MMSD looks to add new schools to accommodate future growth

MMSD looks to add new schools to...

MADISON, Wis. - New schools, changing district boundaries and renovations are all apart of Madison Metropolitan School District's long-term plan as they look towards the next 20 years.


"I hope they (the community) are willing to think bigger with us. We want to do better than just okay," said MMSD superintendent Jennifer Cheatham.


Thinking bigger, includes potentially buying an 8-acre property located near Valley View and east of South Point Road. The property would be the site of a new elementary school in seven to 10 years  to help with an additional 1,100 student the district expects to see  by 2037.


The board voted to submit an offer of $2,050,000 to purchase the site for future use. This is just the beginning stages, the sale of the property would not close until Dec. 31, 2018, and would require a final board approval.


The west side is projected to see the most growth. Cheatham says the district is looking to catch up on facilities improvement that have been overdue and at the same time add new schools to keep up with the growth of the district.


"We have not done a great job of thinking ahead in the past...we are playing some catch up and thinking ahead," Cheatham explained "We have some inequities built into our facilities and our boundaries that privilege some students over others. We are excited about challenging some of the the current state," she said.


One of those locations is the allied drive neighborhood, where the district is proposing a magnet school. Currently, 229 elementary students are bused to schools in Verona and Madison who live in the neighborhood. The Boys and Girls Club is also  located in the neighborhood. Kids that attend the club are bused from 16 different locations, according to CEO Michael Johnson.

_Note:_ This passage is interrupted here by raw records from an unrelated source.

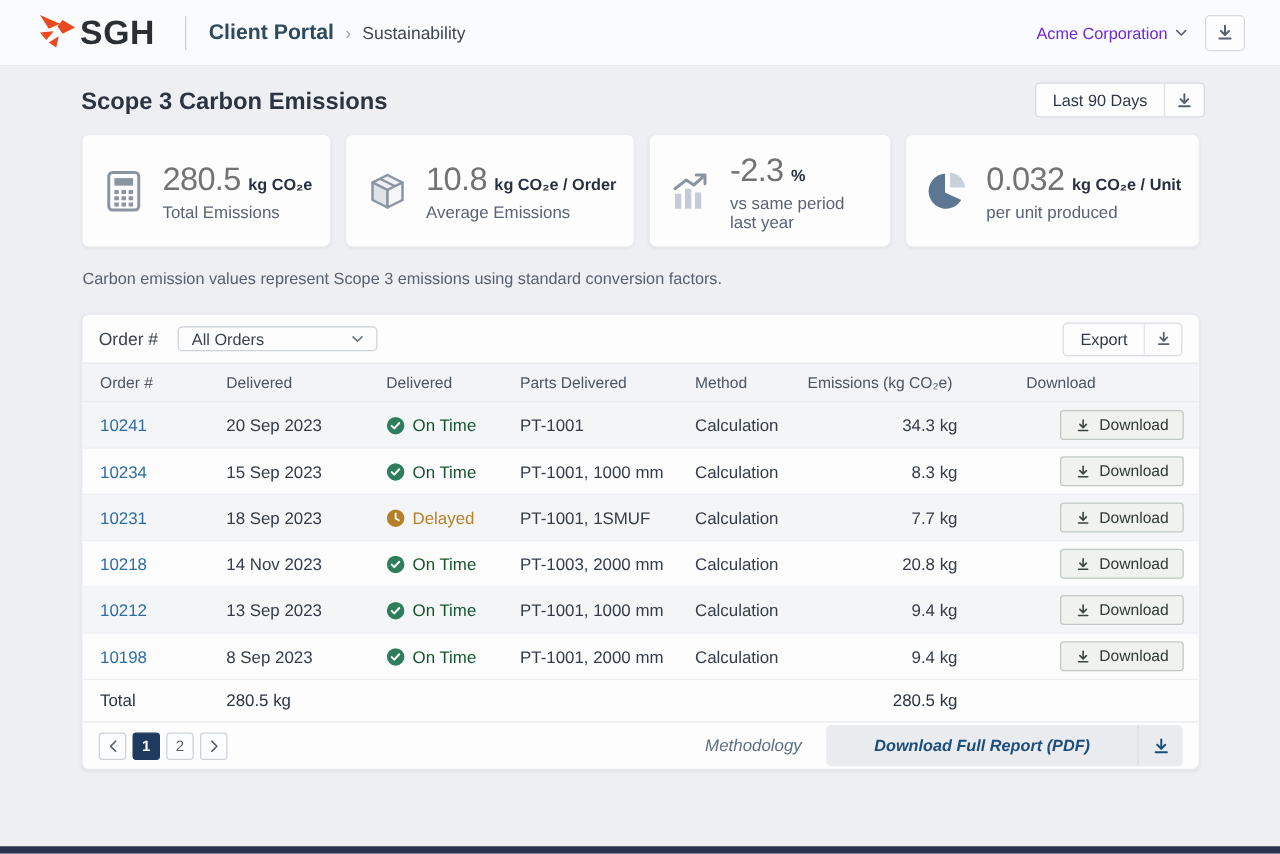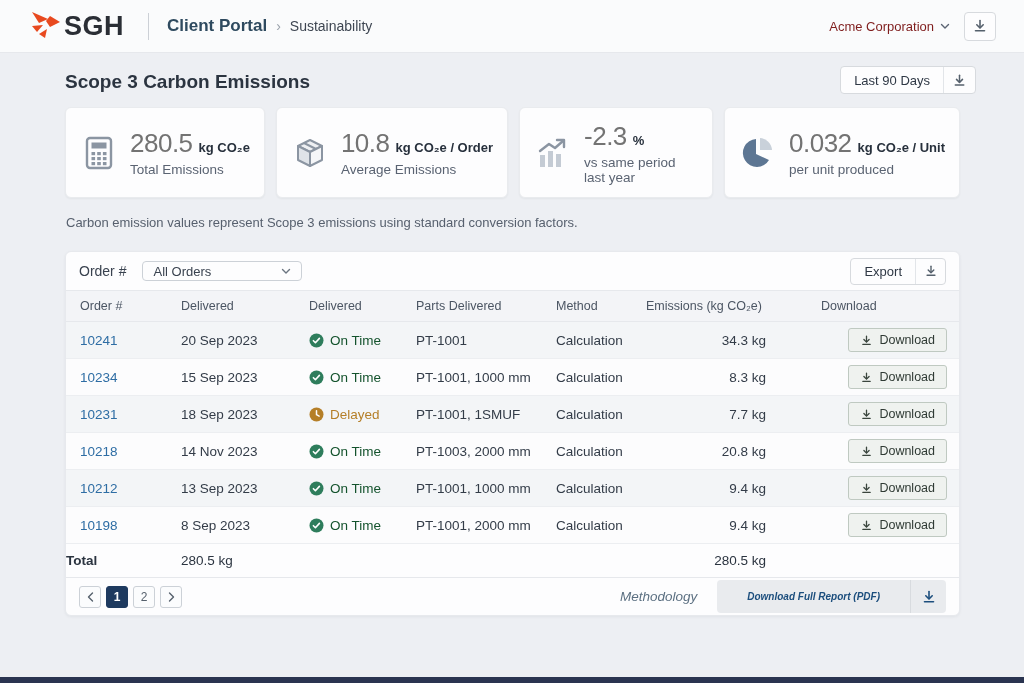--- a/index.html
+++ b/index.html
@@ -17,7 +17,7 @@
   .crumb-sep { font-size:14px; color:#9aa1ab; margin:0 9px; }
   .crumb-cur { font-size:14px; color:#3e4652; }
   .appbar-right { margin-left:auto; display:flex; align-items:center; margin-right:28px; gap:14px; }
-  .account { display:flex; align-items:center; gap:6px; font-size:13px; color:#7f1d1d; cursor:pointer; }
+  .account { display:flex; align-items:center; gap:6px; font-size:13px; color:#6d28d9; cursor:pointer; }
   .icon-btn { width:32px; height:29px; background:#fdfdfe; border:1px solid #d7dade; border-radius:4px; display:flex; align-items:center; justify-content:center; cursor:pointer; }
 
   

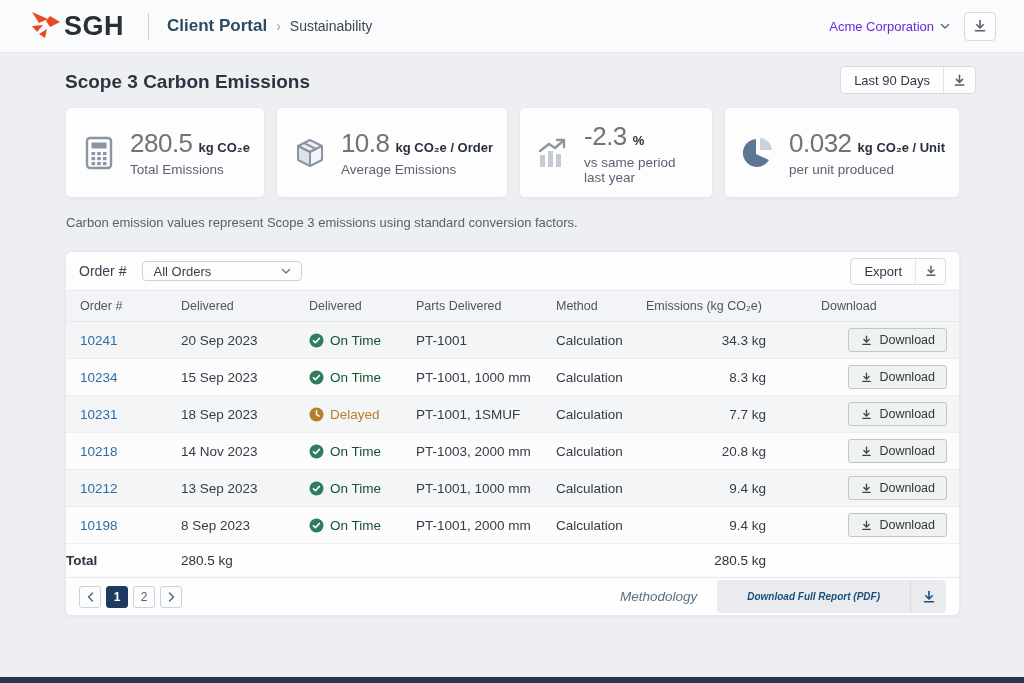--- a/index.html
+++ b/index.html
@@ -22,7 +22,7 @@
 
   
   .page-title { position:absolute; left:65px; top:71px; font-size:19px; font-weight:700; color:#2b3440; }
-  .range-group { position:absolute; right:48px; top:66px; height:28px; display:flex; align-items:stretch; background:#fdfdfe; border:1px solid #d7dade; border-radius:4px; overflow:hidden; }
+  .range-group { position:absolute; right:60px; top:66px; height:28px; display:flex; align-items:stretch; background:#fdfdfe; border:1px solid #d7dade; border-radius:4px; overflow:hidden; }
   .range-label { display:flex; align-items:center; padding:0 13px; font-size:13px; color:#2f3845; cursor:pointer; }
   .range-dl { display:flex; align-items:center; justify-content:center; width:32px; border-left:1px solid #e2e5e9; cursor:pointer; }
 

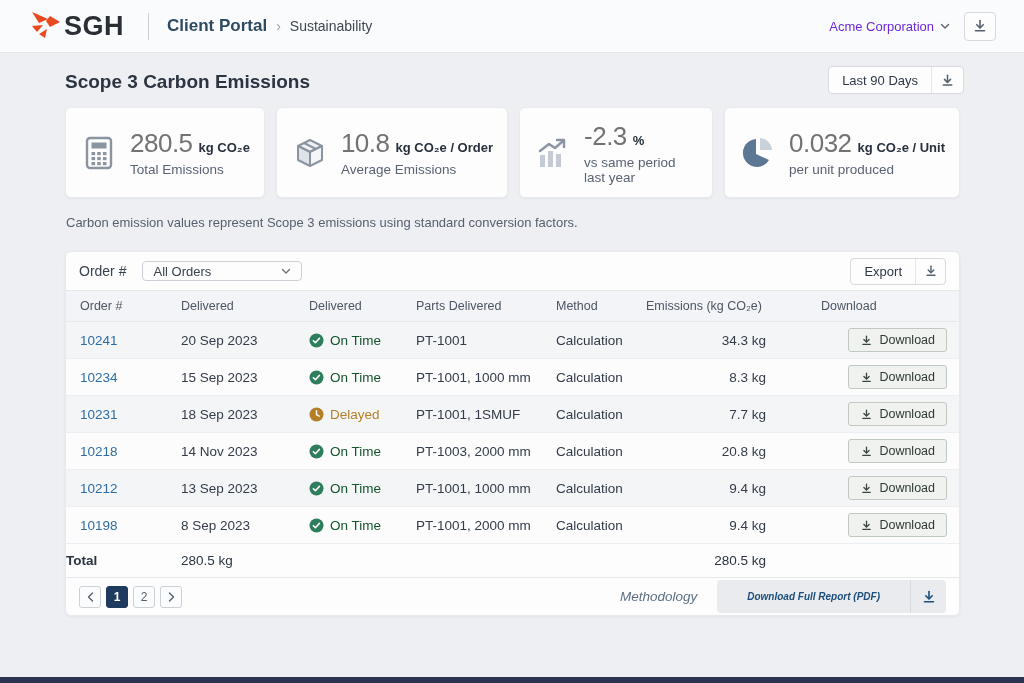--- a/index.html
+++ b/index.html
@@ -70,7 +70,7 @@
   .dl-btn { display:flex; align-items:center; gap:6px; height:24px; padding:0 11px; background:#eff2ef; border:1px solid #bfc9c1; border-radius:3px; font-size:12.5px; color:#2f3a34; cursor:pointer; }
 
   .total-row { height:34px; background:#fdfdfe; border-bottom:1px solid #e6e8ec; font-size:13.5px; color:#2b3440; }
-  .total-label { font-weight:700; }
+  .total-label { padding-left:14px; font-weight:400; }
 
   .panel-foot { height:37px; display:flex; align-items:center; padding:0 13px; }
   .pager { display:flex; align-items:center; gap:5px; }

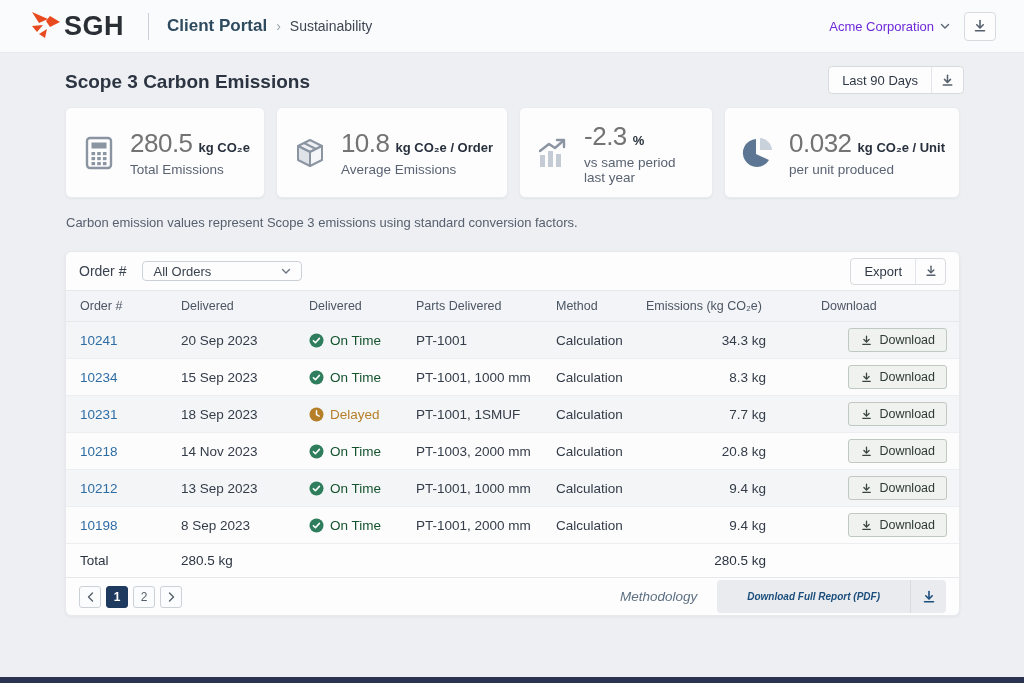--- a/index.html
+++ b/index.html
@@ -79,7 +79,7 @@
   .foot-right { margin-left:auto; display:flex; align-items:center; gap:20px;font-style:italic; }
   .methodology { font-size:13.5px; color:#5c7082; cursor:pointer; }
   .report-group { height:33px; display:flex; align-items:stretch; background:#e9ebee; border-radius:4px; overflow:hidden; }
-  .report-label { display:flex; align-items:center; padding:0 30px; font-size:10px; font-weight:600; color:#1c4e7d; cursor:pointer; }
+  .report-label { display:flex; align-items:center; padding:0 38px; font-size:13px; font-weight:600; color:#1c4e7d; cursor:pointer; }
   .report-dl { width:36px; display:flex; align-items:center; justify-content:center; border-left:1px solid #d8dbdf; cursor:pointer; }
 
   .bottom-bar { position:absolute; left:0; bottom:0; width:1024px; height:6px; background:#2a3450; }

"I do believe with the number of kids that are in that community, with the population, demographics, when you look at low-income kids. They deserve to have the best schools, teachers, resources. I applaud the school district for looking at this opportunity," Johnson said.

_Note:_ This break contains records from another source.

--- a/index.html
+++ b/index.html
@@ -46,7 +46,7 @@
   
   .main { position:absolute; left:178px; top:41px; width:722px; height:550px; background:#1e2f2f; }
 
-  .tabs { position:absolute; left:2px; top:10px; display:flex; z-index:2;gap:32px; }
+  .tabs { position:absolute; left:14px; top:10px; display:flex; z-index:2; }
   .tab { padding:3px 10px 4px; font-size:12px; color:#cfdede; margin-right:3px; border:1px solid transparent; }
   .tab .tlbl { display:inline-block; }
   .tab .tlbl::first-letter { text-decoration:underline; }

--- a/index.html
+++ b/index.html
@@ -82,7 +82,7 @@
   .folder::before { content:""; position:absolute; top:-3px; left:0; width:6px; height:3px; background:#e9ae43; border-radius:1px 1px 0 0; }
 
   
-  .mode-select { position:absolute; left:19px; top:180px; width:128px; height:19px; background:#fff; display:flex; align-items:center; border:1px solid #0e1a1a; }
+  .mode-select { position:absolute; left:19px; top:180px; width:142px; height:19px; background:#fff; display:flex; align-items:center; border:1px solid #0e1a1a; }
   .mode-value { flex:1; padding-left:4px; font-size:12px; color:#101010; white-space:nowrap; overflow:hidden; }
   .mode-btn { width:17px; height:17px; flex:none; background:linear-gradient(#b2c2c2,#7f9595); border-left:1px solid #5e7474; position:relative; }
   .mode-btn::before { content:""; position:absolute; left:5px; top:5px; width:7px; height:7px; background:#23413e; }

Other ideas include moving Nuestro Mundo elementary to Frank Allis elementary, building a new school on the east side,  and improve facilities at the four high schools which are all over 50 years old.


"We think that a couple of well-placed schools along with the other things that schools make possible would help across the district, to give each neighborhood an elementary or middle school that is a neighborhood school, it means we would have a future mapped out for our four big high schools," said Mike Barry, MMSD assistant superintendent for business services.

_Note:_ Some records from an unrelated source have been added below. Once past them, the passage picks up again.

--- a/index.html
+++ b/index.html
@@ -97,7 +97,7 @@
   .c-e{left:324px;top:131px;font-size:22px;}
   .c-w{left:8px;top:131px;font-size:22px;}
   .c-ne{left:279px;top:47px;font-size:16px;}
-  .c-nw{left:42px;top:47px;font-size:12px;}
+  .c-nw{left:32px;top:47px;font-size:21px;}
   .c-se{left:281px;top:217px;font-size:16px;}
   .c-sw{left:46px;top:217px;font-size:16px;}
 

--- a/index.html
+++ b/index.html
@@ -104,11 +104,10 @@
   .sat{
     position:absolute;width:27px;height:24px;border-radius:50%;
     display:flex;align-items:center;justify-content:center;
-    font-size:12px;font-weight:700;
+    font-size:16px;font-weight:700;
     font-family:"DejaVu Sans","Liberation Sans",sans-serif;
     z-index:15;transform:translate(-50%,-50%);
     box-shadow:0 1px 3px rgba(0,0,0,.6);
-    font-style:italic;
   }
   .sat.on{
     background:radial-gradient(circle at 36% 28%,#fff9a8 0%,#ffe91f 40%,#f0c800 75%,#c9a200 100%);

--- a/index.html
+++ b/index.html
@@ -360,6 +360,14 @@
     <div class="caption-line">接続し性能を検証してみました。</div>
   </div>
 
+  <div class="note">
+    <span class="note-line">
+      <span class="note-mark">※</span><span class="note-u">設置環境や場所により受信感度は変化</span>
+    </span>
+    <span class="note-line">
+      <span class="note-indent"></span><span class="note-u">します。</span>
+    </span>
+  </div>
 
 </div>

MMSD proposed building a new school east of Interstate 39/90 on Sprecher Road, where they expect an additional 200 students in the coming years. Most Allis Main and Allis East students are closer to Elvehjem, and could attend a

new south school, or Elvehjem, Schenk and Glendale, according to the district.


All four high schools and alternative programs need facility work, according to Barry. East and West High schools are both more than 85 years old. Memorial and La Follette are over 50, built in the 1960's. Barry also added, the district has only built two schools in 27 years, Cesar Chavez and Olson Elementary.


"It means we would have a future mapped out for our four big high schools. It means our alternative schools, which are spread across the district at various different locations could actually have a comprehensive plan," Barry said.


Barry said the district plans to work with surrounding suburban areas where growth is projected including; Oregon, Verona, Middleton, and McFarland school districts. According to Barry, plans may require the district to change their boundaries.


"If both districts mutually agreed, then you could literally move the boundary line between districts. It might help serve some neighborhoods. In some cases, that might mean moving boundaries into MMSD, in some cases it's moving boundaries out of MMSD," he said.


All ideas are preliminary, according to the district. Barry said the district plans to ask the community for their input in January 2018.